### [Task details]
Starting with the first line of the data that follows, transcribe every line verbatim until the line containing "平均 | 行政职业能力测验: 71.9 -> 71.8" has been transcribed.

### [Supplied material]
"""
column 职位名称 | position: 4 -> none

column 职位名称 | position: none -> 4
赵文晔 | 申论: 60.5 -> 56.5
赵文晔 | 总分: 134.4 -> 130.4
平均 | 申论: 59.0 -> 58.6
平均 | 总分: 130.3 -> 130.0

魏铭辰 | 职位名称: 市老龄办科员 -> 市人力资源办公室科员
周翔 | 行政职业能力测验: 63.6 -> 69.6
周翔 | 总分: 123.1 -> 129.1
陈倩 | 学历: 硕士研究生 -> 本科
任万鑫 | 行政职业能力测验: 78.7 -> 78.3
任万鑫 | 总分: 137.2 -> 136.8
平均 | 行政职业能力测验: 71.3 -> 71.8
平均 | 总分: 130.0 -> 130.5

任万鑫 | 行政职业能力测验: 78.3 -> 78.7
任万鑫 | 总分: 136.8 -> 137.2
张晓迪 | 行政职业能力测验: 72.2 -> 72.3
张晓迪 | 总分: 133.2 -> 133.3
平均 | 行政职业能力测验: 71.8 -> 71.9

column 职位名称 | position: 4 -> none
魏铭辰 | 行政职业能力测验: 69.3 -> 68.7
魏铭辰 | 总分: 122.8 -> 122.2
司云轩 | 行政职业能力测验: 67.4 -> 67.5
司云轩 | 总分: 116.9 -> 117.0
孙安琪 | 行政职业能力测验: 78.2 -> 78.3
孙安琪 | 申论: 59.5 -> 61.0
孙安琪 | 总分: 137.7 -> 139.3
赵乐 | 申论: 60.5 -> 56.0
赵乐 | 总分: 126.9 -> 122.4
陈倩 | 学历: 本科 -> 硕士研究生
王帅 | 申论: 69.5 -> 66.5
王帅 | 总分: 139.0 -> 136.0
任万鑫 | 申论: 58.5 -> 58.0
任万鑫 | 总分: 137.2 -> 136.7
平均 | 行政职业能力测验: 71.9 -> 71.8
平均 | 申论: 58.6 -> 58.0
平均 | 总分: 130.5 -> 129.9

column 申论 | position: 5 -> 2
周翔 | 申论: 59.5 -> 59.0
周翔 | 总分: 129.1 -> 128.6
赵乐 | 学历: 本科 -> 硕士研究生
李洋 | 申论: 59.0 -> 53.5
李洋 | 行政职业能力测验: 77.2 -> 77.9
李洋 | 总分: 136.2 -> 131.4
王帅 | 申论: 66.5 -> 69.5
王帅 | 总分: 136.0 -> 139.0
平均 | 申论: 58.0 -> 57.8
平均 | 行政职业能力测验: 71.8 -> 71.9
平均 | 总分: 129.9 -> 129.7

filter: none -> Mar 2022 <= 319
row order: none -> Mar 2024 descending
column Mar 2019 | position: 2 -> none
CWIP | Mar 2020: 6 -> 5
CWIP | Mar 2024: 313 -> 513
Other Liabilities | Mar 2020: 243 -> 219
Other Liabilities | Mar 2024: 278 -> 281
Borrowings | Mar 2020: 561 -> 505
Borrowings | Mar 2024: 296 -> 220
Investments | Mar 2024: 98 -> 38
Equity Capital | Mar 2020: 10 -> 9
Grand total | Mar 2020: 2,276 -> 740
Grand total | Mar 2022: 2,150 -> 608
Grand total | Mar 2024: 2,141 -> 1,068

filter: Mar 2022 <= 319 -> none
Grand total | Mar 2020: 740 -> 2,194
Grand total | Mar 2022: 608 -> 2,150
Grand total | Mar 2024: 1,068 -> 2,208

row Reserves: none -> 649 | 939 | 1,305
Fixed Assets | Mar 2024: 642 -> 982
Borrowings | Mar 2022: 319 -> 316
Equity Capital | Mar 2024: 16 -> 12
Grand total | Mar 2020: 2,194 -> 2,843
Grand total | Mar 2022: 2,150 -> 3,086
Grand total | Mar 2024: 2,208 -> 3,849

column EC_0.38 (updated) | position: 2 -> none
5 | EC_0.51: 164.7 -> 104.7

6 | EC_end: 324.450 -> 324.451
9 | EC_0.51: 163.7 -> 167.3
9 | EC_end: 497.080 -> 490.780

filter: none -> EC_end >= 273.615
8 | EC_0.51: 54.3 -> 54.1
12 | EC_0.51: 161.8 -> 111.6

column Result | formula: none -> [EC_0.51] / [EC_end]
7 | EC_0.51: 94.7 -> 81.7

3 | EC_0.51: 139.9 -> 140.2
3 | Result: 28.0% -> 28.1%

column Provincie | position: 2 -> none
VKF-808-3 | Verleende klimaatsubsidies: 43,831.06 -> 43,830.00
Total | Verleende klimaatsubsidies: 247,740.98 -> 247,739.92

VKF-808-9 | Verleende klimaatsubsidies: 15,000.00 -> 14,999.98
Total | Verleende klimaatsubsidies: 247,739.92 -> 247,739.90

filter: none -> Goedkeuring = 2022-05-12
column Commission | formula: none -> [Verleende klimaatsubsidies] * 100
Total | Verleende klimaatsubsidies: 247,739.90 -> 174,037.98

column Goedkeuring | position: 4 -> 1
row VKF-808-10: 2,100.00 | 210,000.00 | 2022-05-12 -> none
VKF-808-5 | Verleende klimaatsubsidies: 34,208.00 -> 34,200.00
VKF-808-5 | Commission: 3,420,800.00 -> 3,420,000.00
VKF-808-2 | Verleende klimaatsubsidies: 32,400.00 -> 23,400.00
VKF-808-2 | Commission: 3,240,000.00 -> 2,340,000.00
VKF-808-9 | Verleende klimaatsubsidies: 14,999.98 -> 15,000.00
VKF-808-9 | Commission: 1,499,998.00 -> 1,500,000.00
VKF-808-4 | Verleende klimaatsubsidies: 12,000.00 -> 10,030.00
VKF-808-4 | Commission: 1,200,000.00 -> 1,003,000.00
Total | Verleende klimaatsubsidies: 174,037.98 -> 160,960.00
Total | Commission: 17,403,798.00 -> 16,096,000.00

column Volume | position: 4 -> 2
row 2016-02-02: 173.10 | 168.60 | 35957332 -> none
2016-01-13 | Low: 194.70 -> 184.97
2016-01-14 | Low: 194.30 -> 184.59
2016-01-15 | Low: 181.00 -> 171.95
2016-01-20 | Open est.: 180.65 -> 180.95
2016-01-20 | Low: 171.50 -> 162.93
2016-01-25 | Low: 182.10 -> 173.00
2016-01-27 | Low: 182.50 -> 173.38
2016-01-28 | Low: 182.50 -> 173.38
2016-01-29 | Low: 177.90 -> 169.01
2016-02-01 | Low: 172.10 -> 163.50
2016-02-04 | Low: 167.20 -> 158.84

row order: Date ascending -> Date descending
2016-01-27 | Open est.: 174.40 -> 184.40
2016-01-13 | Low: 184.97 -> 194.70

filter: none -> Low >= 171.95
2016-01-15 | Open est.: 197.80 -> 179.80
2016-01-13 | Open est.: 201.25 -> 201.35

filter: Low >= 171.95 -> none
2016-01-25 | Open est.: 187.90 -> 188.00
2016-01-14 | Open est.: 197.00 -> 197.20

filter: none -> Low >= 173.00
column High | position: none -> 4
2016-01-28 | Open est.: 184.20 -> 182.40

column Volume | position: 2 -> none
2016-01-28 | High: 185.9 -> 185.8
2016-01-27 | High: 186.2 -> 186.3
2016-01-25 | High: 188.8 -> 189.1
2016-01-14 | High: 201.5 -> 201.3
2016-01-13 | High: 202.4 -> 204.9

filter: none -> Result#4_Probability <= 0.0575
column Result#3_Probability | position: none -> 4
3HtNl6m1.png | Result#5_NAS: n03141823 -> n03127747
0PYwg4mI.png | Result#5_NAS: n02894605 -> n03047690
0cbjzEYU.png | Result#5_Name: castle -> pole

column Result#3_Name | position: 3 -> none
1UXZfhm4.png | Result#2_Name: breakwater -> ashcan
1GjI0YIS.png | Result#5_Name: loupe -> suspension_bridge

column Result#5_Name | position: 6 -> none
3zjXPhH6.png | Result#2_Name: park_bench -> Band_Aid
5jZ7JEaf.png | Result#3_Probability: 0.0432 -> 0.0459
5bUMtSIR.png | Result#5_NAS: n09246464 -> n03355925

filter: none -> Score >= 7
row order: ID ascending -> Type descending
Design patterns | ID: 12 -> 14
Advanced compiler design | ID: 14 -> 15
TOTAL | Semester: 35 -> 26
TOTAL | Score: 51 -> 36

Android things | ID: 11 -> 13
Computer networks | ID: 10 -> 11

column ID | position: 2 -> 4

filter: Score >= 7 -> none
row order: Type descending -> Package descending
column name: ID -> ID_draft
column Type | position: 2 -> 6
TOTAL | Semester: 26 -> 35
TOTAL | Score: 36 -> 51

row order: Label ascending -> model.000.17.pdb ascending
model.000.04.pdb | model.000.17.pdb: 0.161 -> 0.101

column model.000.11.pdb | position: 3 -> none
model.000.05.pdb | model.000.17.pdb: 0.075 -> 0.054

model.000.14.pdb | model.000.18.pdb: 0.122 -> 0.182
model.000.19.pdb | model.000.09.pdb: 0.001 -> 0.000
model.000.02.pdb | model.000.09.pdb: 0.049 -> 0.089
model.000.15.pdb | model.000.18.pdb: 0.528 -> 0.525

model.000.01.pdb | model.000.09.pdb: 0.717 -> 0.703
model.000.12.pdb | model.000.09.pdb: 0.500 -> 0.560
"""
### [Response area]
column 职位名称 | position: 4 -> none

column 职位名称 | position: none -> 4
赵文晔 | 申论: 60.5 -> 56.5
赵文晔 | 总分: 134.4 -> 130.4
平均 | 申论: 59.0 -> 58.6
平均 | 总分: 130.3 -> 130.0

魏铭辰 | 职位名称: 市老龄办科员 -> 市人力资源办公室科员
周翔 | 行政职业能力测验: 63.6 -> 69.6
周翔 | 总分: 123.1 -> 129.1
陈倩 | 学历: 硕士研究生 -> 本科
任万鑫 | 行政职业能力测验: 78.7 -> 78.3
任万鑫 | 总分: 137.2 -> 136.8
平均 | 行政职业能力测验: 71.3 -> 71.8
平均 | 总分: 130.0 -> 130.5

任万鑫 | 行政职业能力测验: 78.3 -> 78.7
任万鑫 | 总分: 136.8 -> 137.2
张晓迪 | 行政职业能力测验: 72.2 -> 72.3
张晓迪 | 总分: 133.2 -> 133.3
平均 | 行政职业能力测验: 71.8 -> 71.9

column 职位名称 | position: 4 -> none
魏铭辰 | 行政职业能力测验: 69.3 -> 68.7
魏铭辰 | 总分: 122.8 -> 122.2
司云轩 | 行政职业能力测验: 67.4 -> 67.5
司云轩 | 总分: 116.9 -> 117.0
孙安琪 | 行政职业能力测验: 78.2 -> 78.3
孙安琪 | 申论: 59.5 -> 61.0
孙安琪 | 总分: 137.7 -> 139.3
赵乐 | 申论: 60.5 -> 56.0
赵乐 | 总分: 126.9 -> 122.4
陈倩 | 学历: 本科 -> 硕士研究生
王帅 | 申论: 69.5 -> 66.5
王帅 | 总分: 139.0 -> 136.0
任万鑫 | 申论: 58.5 -> 58.0
任万鑫 | 总分: 137.2 -> 136.7
平均 | 行政职业能力测验: 71.9 -> 71.8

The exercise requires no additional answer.